* [Exercise]
Find every line in the records below that holds the word "formerly" and copy it.

* [Before-and-after change records]
════════════════════

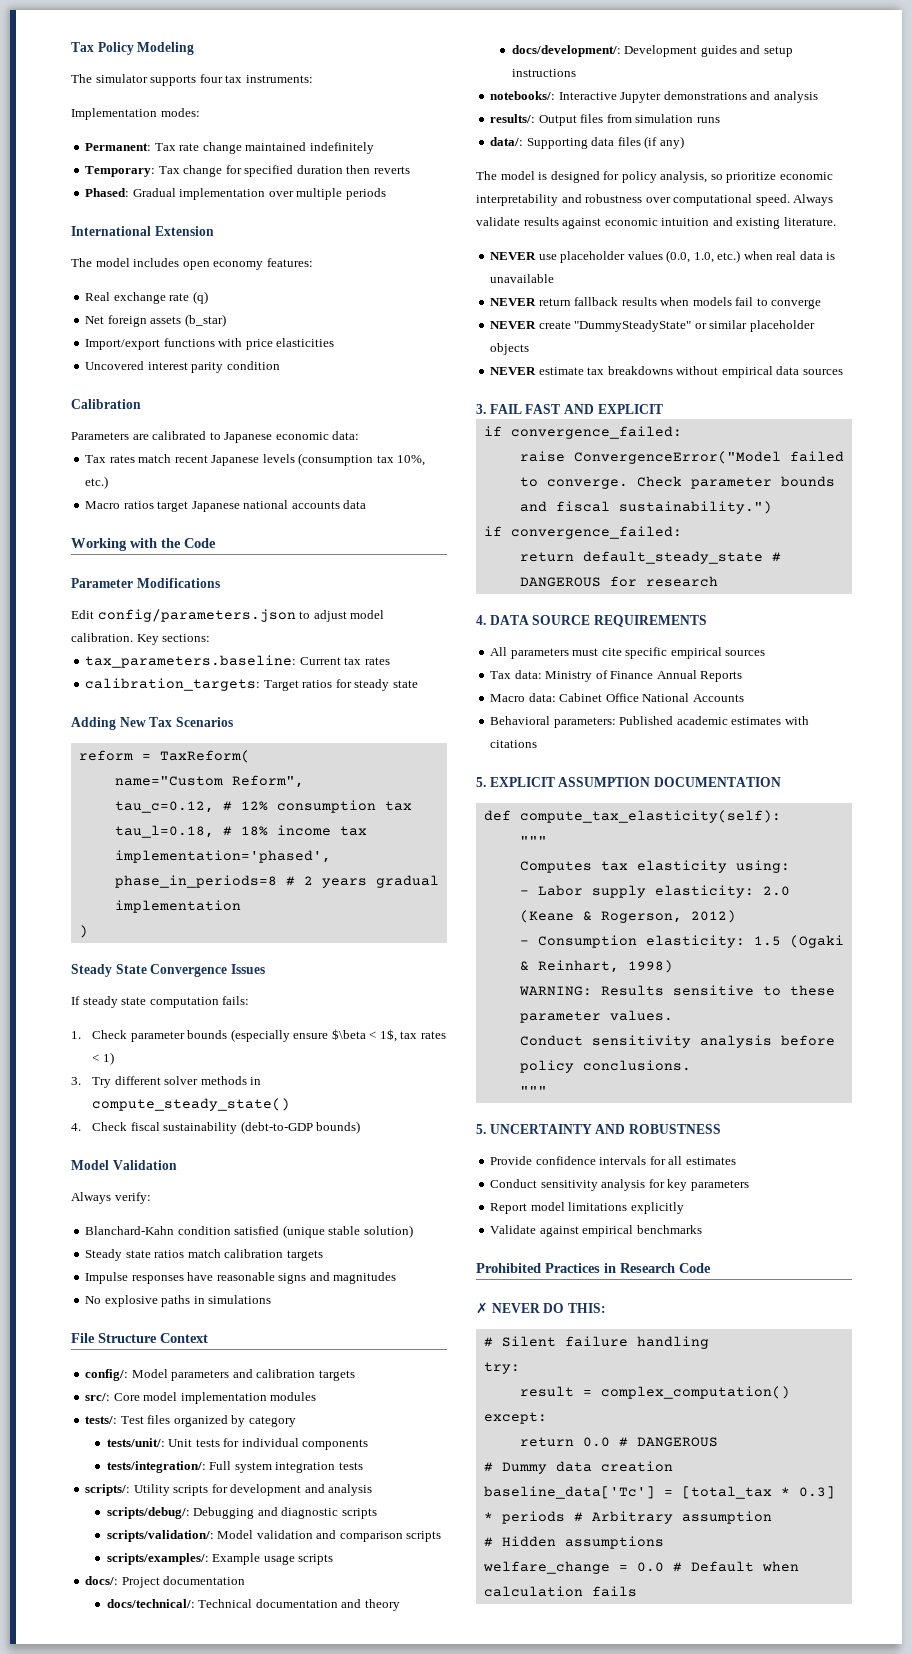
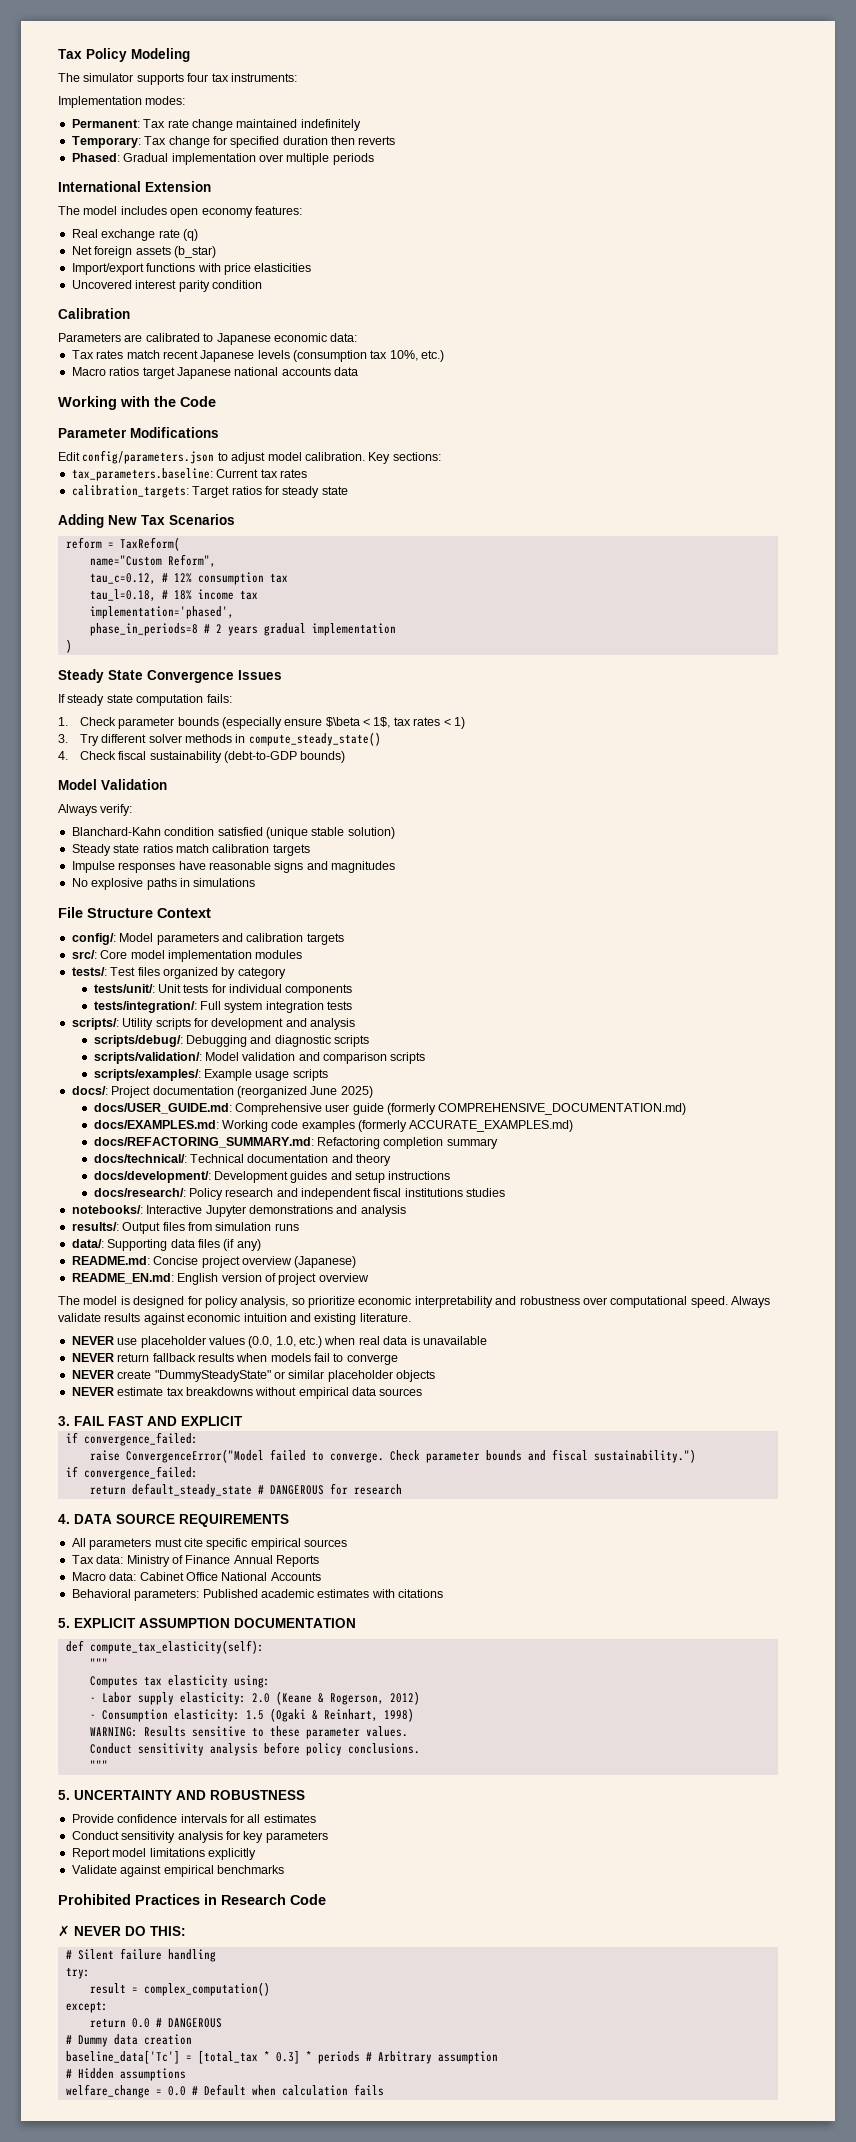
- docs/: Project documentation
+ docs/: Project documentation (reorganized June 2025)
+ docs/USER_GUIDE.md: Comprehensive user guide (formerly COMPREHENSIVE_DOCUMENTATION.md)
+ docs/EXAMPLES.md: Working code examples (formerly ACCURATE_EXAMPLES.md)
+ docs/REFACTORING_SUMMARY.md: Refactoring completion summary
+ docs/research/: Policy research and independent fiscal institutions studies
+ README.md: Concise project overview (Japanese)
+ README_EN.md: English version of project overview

════════════════════

* [Response]
+ docs/USER_GUIDE.md: Comprehensive user guide (formerly COMPREHENSIVE_DOCUMENTATION.md)
+ docs/EXAMPLES.md: Working code examples (formerly ACCURATE_EXAMPLES.md)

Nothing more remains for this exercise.